_Task_
Exactly the lines from the one with "subtotal: 3445.09 -> 3005.99" to the end of the listing must be repeated, both ends included, with nothing added.
▬▬▬▬▬▬
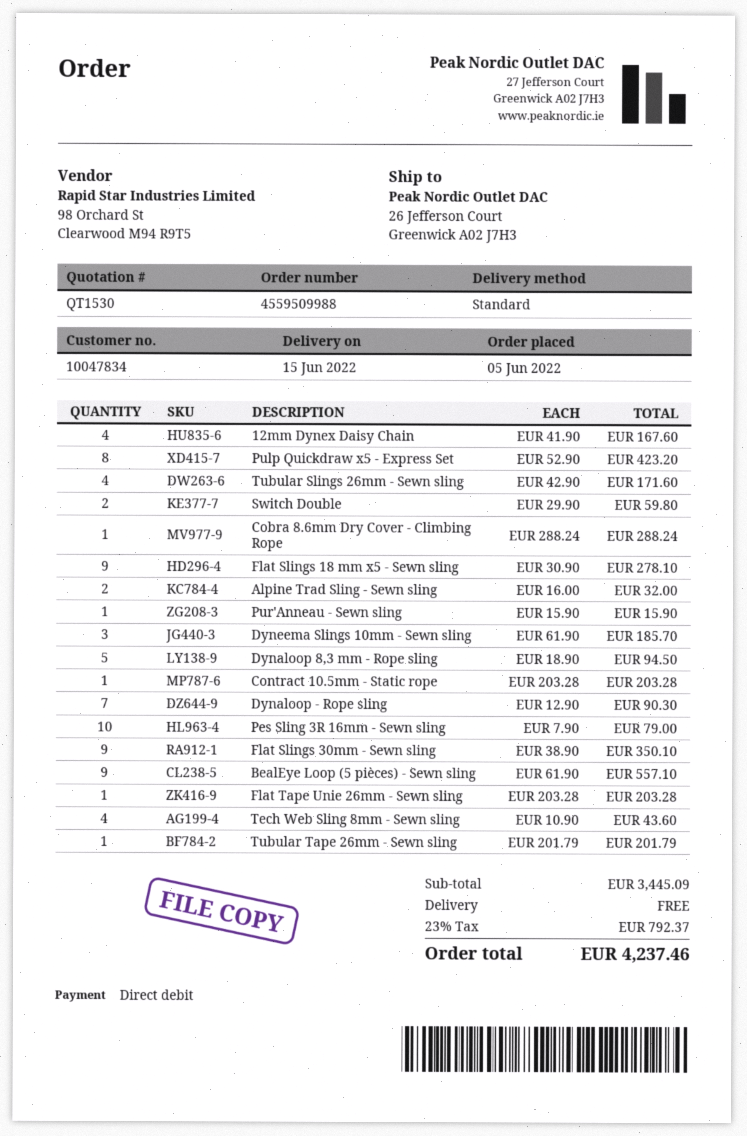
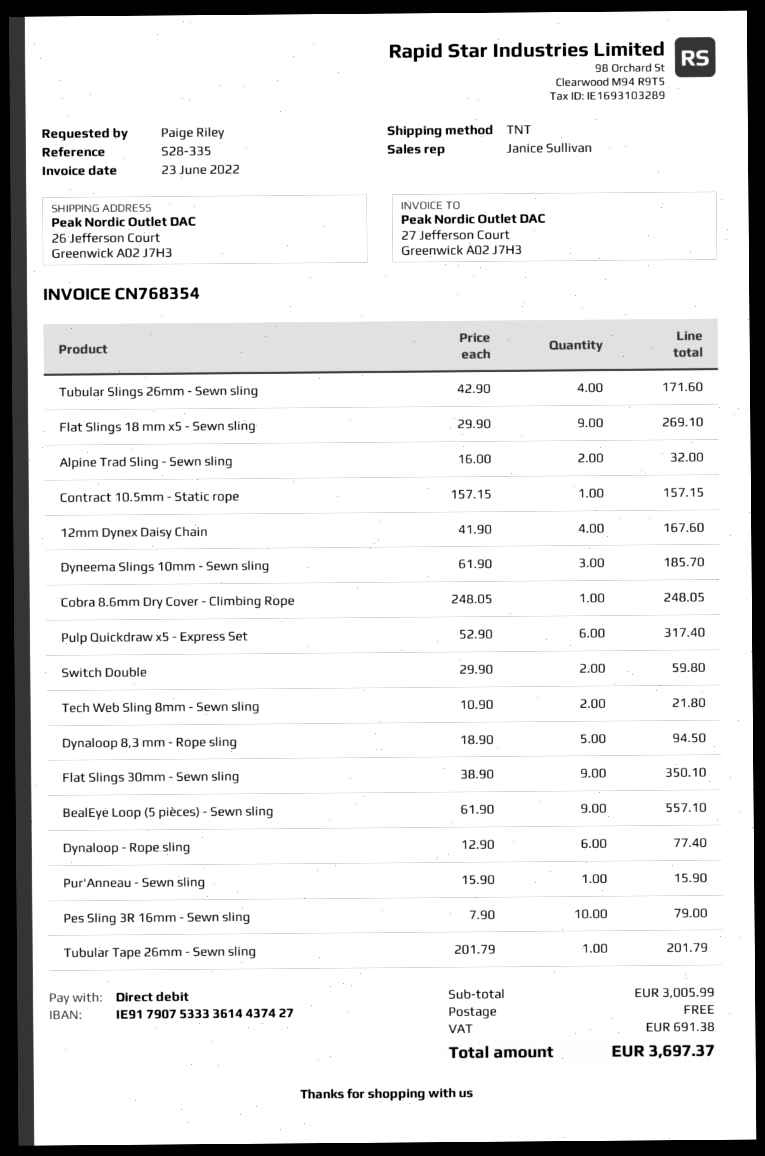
shipping method: standard -> TNT
Pulp Quickdraw x5 - Express Set: 8 x 52.90 = 423.20 -> 6 x 52.90 = 317.40
Cobra 8.6mm Dry Cover - Climbing Rope: 1 x 288.24 = 288.24 -> 1 x 248.05 = 248.05
Flat Slings 18 mm x5 - Sewn sling: 9 x 30.90 = 278.10 -> 9 x 29.90 = 269.10
Contract 10.5mm - Static rope: 1 x 203.28 = 203.28 -> 1 x 157.15 = 157.15
Dynaloop - Rope sling: 7 x 12.90 = 90.30 -> 6 x 12.90 = 77.40
Flat Tape Unie 26mm - Sewn sling: 1 x 203.28 = 203.28 -> none
Tech Web Sling 8mm - Sewn sling: 4 x 10.90 = 43.60 -> 2 x 10.90 = 21.80
subtotal: 3445.09 -> 3005.99
tax: 792.37 -> 691.38
total: 4237.46 -> 3697.37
▬▬▬▬▬▬
_Result for this task_
subtotal: 3445.09 -> 3005.99
tax: 792.37 -> 691.38
total: 4237.46 -> 3697.37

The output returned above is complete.